Paul Ardenne, qui avait sélectionné Alix Delmas pour le prix Altadis, suggérait dans son exposé devant le jury, que l'artiste s'était posé la question de savoir comment faire quelque chose qui s'impose à elle, mais qui échappe à la raison. Il y a en effet, dans ses œuvres, des associations équivoques de plusieurs expressions de soi qu'elle parvient à fusionner en adoptant des principes surréalistes, dont l'introduction de l'artiste dans ses propres images.

J'avais donné rendez-vous à Alix Delmas dans la galerie Templon, curieux de connaître ses réactions face aux travaux photographiques de François Rouan. Comme je pouvais m'y attendre, elle a aussitôt été frappée par les données traditionnelles présentées tant par “les épreuves négatives” que par les "tressements/collages".On sent la palette, la cuisine, disait-elle, "il y a certainement un travail de laboratoire, mais ce n'est finalement pas photographique. Et puis il se sert de l'éternel modèle féminin. C'est toujours l'histoire du peintre et de sa muse."

Alix Delmas voyait aussi dans ces images indécises la rencontre dramatique avec le cosmos ou les abysses, le questionnement sur la mort suggérée par le philtre radiographique et concluait que tout cela était complètement étranger à sa propre démarche, ne serait-ce que pour la raison que Rouan fonctionne par séries, alors qu'elle refuse totalement quant à elle l'idée de série. “Je suis saccadée, je passe d'un médium à l'autre. Je ne me rattache jamais à un modèle. Rouan dit, redit, répète et affirme : il est vraiment obsessionnel...”

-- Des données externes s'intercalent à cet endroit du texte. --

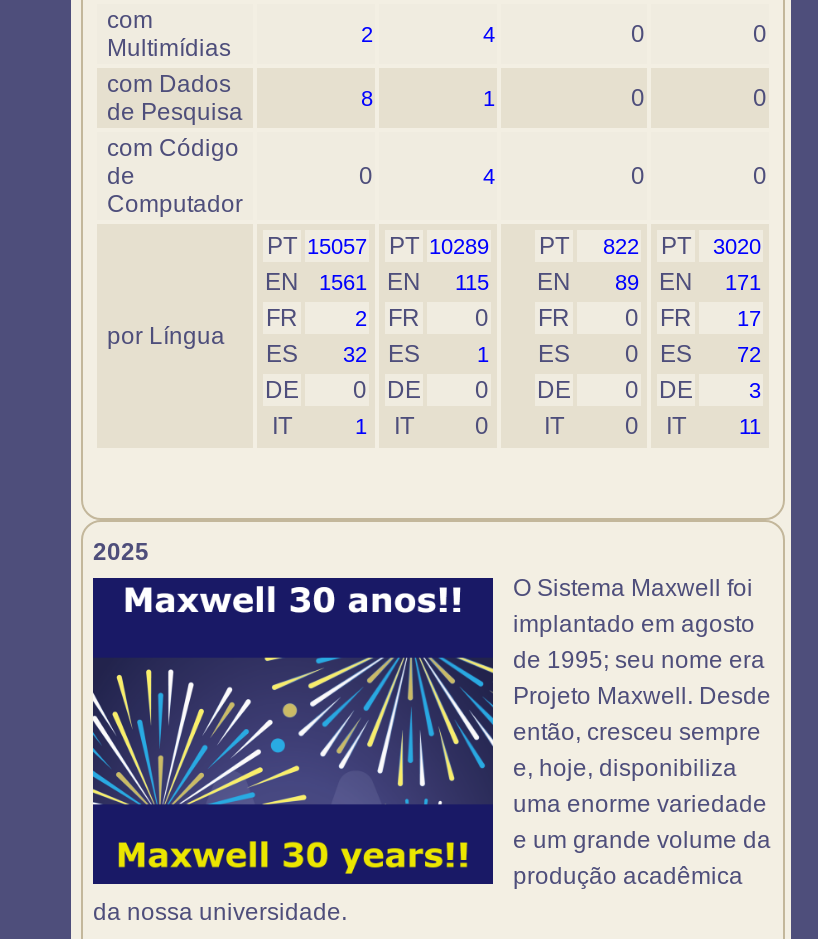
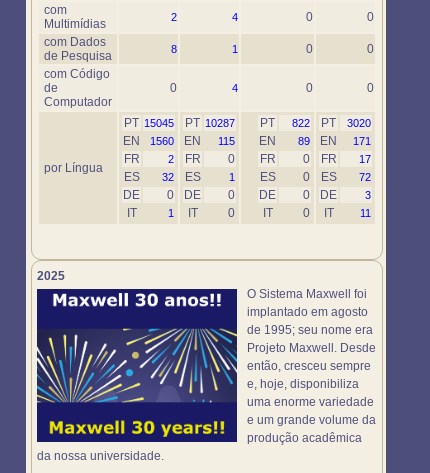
[267,232,367,260] PT 15057 -> [124,116,174,130] PT 15045
[389,232,489,260] PT 10289 -> [185,116,235,130] PT 10287
[265,268,761,296] EN 1561 EN 115 EN 89 EN 171 -> [123,134,371,148] EN 1560 EN 115 EN 89 EN 171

Voici donc deux artistes utilisant la photographie, mais travaillant dans des univers mentaux radicalement différents. Il n'y a pas d'idée en amont des œuvres d'Alix Delmas alors qu'un projet précis sous-tend les tressages complexes ou les épreuves négatives de Rouan. Chez Delmas, une construction se met en place dans l'instant, offerte au spectateur placé au seuil de plusieurs axes possibles de lecture. "Il y a plusieurs strates dit l'artiste, le regardeur prend le chemin qu'il préfère.” S'il veut croire, devant Chambre à Salzbourg, qu'il s'agit d'un autoportrait, libre à lui... mais l'artiste pourrait lui faire remarquer que le visage n'a pas d'yeux. Alix a fermé les paupières. C'est une partie de son monde intérieur qui est là, dont elle nous laisse libres d'arracher quelques bribes.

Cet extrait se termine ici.